Wednesday, December 8, 2010

A Christmas Carol

Re-reading Charles' Dickens A Christmas Carol at the moment.  I've been reflecting on what sort of Christianity it reveals.  In the basic 'moral' of the story, Scrooge's Zacchaeus-like (see Luke 19) conversion from "the love of money [which] is a root of all kinds of evil" (1 Timothy 6:10) to open-handed generosity, the narrator demonstrates a high regard for the New Testament's ethical teaching. 

Elsewhere, there is a degree of scepticism towards some of the manifestations of institutional Christianity, as in this conversation between Scrooge and the second of the Three Spirits (the ghost of Christmas Present):
In time the bells ceased, and the bakers were shut up; and yet there was a genial shadowing forth of all these dinners and the progress of their cooking, in the thawed blotch of wet above each baker’s oven; where the pavement smoked as if its stones were cooking too.
      ‘Is there a peculiar flavour in what you sprinkle from your torch?’ asked Scrooge.
      ‘There is.
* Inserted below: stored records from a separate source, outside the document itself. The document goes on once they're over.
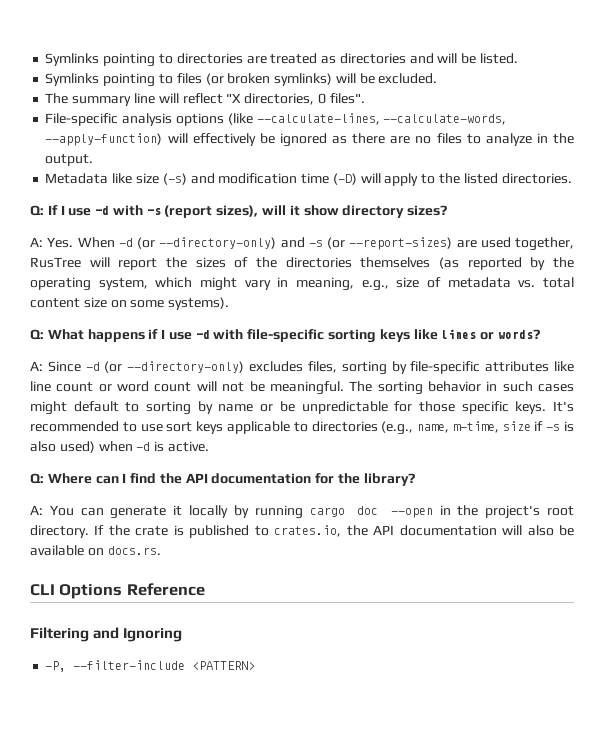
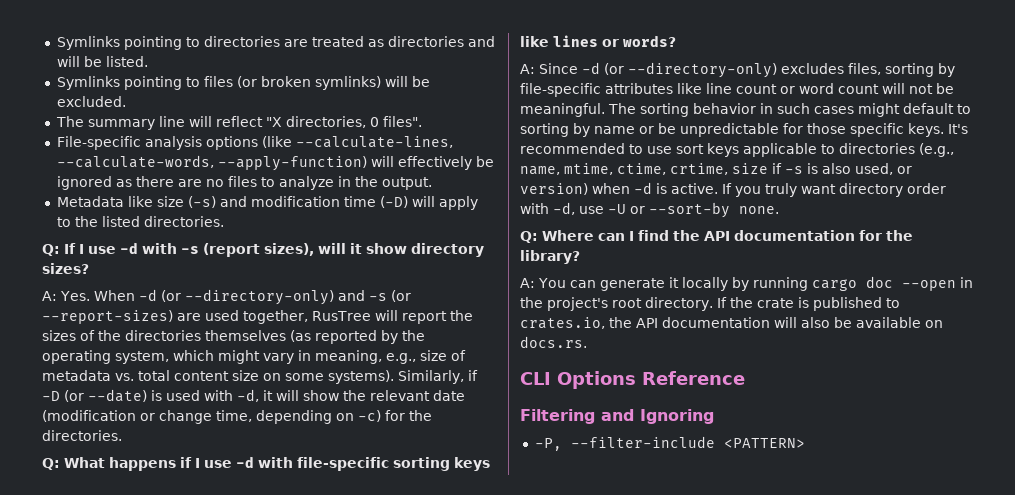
+ Similarly, if -D (or --date) is used with -d, it will show the relevant date (modification or change time, depending on -c) for the directories.
- It's recommended to use sort keys applicable to directories (e.g., name, m-time, size if -s is also used) when -d is active.
+ It's recommended to use sort keys applicable to directories (e.g., name, mtime, ctime, crtime, size if -s is also used, or version) when -d is active. If you truly want directory order with -d, use -U or --sort-by none.

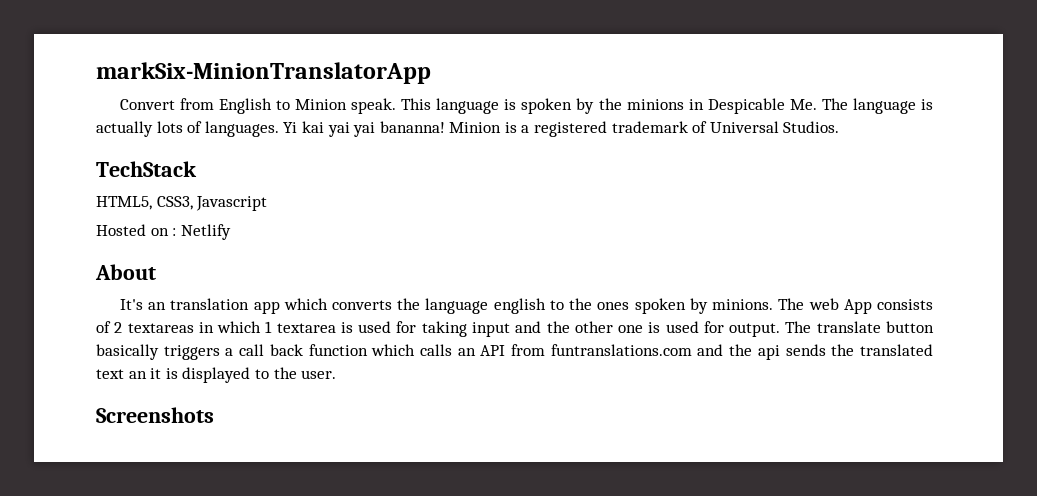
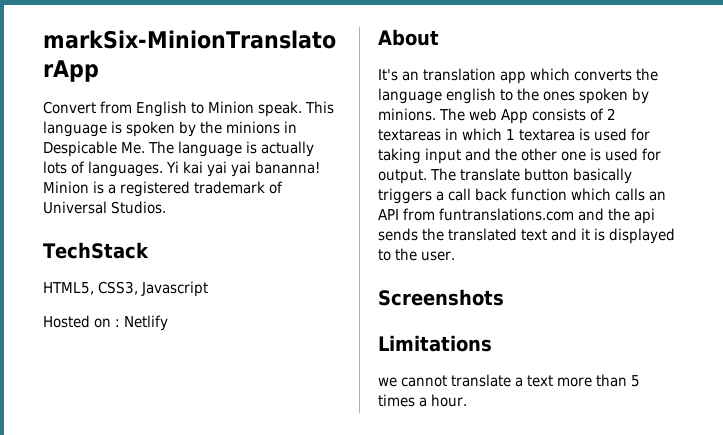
- The translate button basically triggers a call back function which calls an API from funtranslations.com and the api sends the translated text an it is displayed to the user.
+ The translate button basically triggers a call back function which calls an API from funtranslations.com and the api sends the translated text and it is displayed to the user.
+ Limitations
+ we cannot translate a text more than 5 times a hour.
My own.’
      ‘Would it apply to any kind of dinner on this day?’ asked Scrooge.
      ‘To any kindly given. To a poor one most.’
      ‘Why to a poor one most?’ asked Scrooge.
      ‘Because it needs it most.’
      ‘Spirit,’ said Scrooge, after a moment’s thought, ‘I wonder you, of all the beings in the many worlds about us, should desire to cramp these people’s opportunities of innocent enjoyment.’
      ‘I!’ cried the Spirit.
      ‘You would deprive them of their means of dining every seventh day, often the only day on which they can be said to dine at all,’ said Scrooge. ‘Wouldn’t you?’
      ‘I!’ cried the Spirit.
      ‘You seek to close these places on the Seventh Day?’ said Scrooge. ‘And it comes to the same thing.’
      ‘I seek!’ exclaimed the Spirit.
      ‘Forgive me if I am wrong. It has been done in your name, or at least in that of your family,’ said Scrooge.
      ‘There are some upon this earth of yours,’ returned the Spirit, ‘who lay claim to know us, and who do their deeds of passion, pride, ill-will, hatred, envy, bigotry, and selfishness in our name, who are as strange to us and all our kith and kin, as if they had never lived. Remember that, and charge their doings on themselves, not us.’
      Scrooge promised that he would;
True Christianity, within A Christmas Carol, is found in an everyday practical care for the poor and not pious legalism, perhaps reflecting Jesus' comment: "The poor you will always have with you" (Matthew 26:11).  Sunday is not kept sacred by taking away the possibility of a hot meal from the deprived.  Elsewhere, there's an echo of Jesus' identification of being a Christian with care for the poor: ‘Truly I tell you, whatever you did for one of the least of these brothers and sisters of mine, you did for me.’ (Matthew 25:40):
‘And how did little Tim behave?’ asked Mrs. Cratchit, when she had rallied Bob on his credulity, and Bob had hugged his daughter to his heart’s content.
      ‘As good as gold,’ said Bob, ‘and better. Somehow he gets thoughtful, sitting by himself so much, and thinks the strangest things you ever heard. He told me, coming home, that he hoped the people saw him in the church, because he was a cripple, and it might be pleasant to them to remember upon Christmas Day, who made lame beggars walk, and blind men see.’
      Bob’s voice was tremulous when he told them this, and trembled more when he said that Tiny Tim was growing strong and hearty.
So, for me, Dickens' morality tale portrays a Christianity strongly rooted in practical ethical action towards an ever-present poor - heaven in ordinary once more.